The pharmaceutical collection (PHARMS) is a national database of subsidised pharmaceutical dispensing. Reliable identification of dispensing episodes by NHI number has increased over the last decade from 64% in 2004, to 92% in 2006 and over 96% from 2009 onwards.15 PHARMS was used to identify patients who were dispensed blood pressure-lowering, lipid-lowering and antiplatelet/anticoagulant medications at least once in the six months after the baseline CVD risk assessment from 2006 until 2015. All classes of these medications were considered. While aspirin is available in New Zealand without a prescription, the objective was to detect any differences in dispensing by concordance of recording not the absolute proportion per se.

Outcomes

The primary outcome was concordance between prior CVD hospitalisations and recording of prior CVD at the baseline CVD risk assessment. Concordance by year of first CVD risk assessment (entry into the PREDICT template) was also assessed. To gauge the impact of recording accuracy in primary care on CVD risk management, we assessed the dispensing of cardiovascular medications at least once in the six months after the first CVD risk assessment.

Statistical analysis

We initially generated a 2x2 table plotting the concordance of prior CVD recorded in PREDICT and in national hospitalisation data.
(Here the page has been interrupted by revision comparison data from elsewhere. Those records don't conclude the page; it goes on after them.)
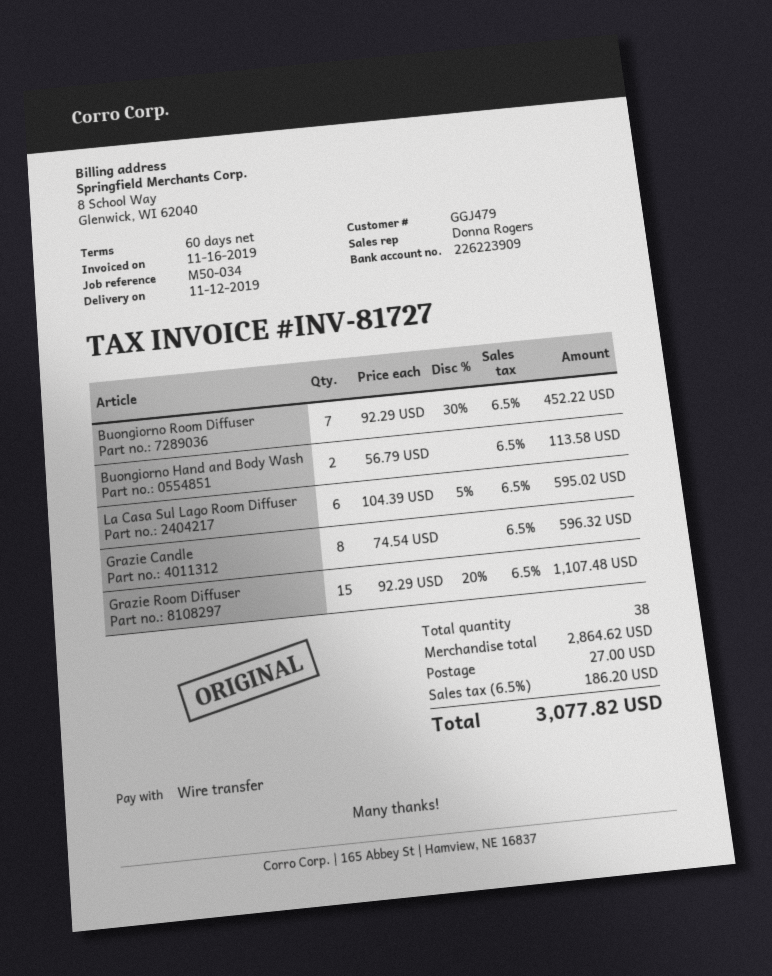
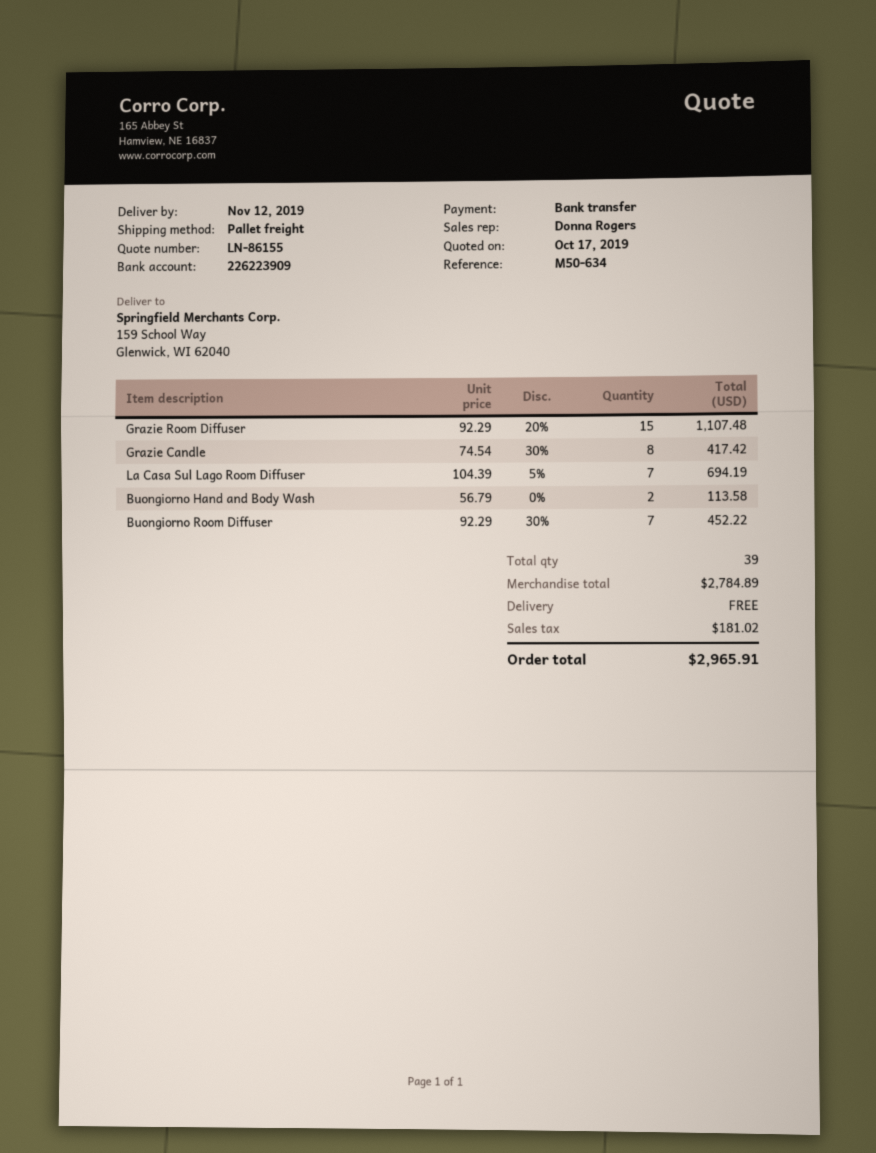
reference: M50-034 -> M50-634
La Casa Sul Lago Room Diffuser: 6 x 104.39 - 5% = 595.02 -> 7 x 104.39 - 5% = 694.19
Grazie Candle: 8 x 74.54 = 596.32 -> 8 x 74.54 - 30% = 417.42
total quantity: 38 -> 39
subtotal: 2864.62 -> 2784.89
shipping: 27.00 -> 0.00
tax: 186.20 -> 181.02
total: 3077.82 -> 2965.91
Using patients with prior CVD hospitalisations as the denominator, descriptive analyses were undertaken by socio-demographic and clinical characteristics and concordance by year of first CVD risk assessment for all and by hospitalisation diagnosis (ie, MI, PCI or CABG, stroke or TIA, and peripheral vascular procedures). Multivariable logistic regression was undertaken to determine the odds ratio (with 95% confidence intervals [CI]) of the associations with discordance (ie, prior CVD hospitalisation not being recorded in PREDICT). Dispensing of CVD preventive medications in the six months after CVD risk assessment was compared in patients with concordant/discordant recording of prior CVD. This was undertaken from 2006 given the completeness of dispensing records.15 Statistical significance was assessed using the 2-sample test of proportions. All analyses were performed using R v3.0.2.

Ethics approval

The PREDICT study was approved by the Northern Region Ethics Committee Y in 2003 (AKY/03/12/314) with subsequent annual approval by the National Multi Region Ethics Committee since 2007 (MEC07/19/EXP).

Results

There were 454,367 people aged 35–74 years who had baseline PREDICT CVD risk assessments between August 2002 and October 2015. Of these, 30,925 had a prior CVD hospitalisation recorded in the national hospitalisation database. The concordance of being reported in both the primary care risk assessment template and the hospitalisation database was 61% (18,765/30,925). Therefore 12,160 people with a prior ischaemic CVD hospitalisation were not recorded as such at the time of their first risk assessment (Table 1, Figure 1).

Table 1: Concordance of prior CVD recording in PREDICT primary care risk assessment template and in national hospitalisation database.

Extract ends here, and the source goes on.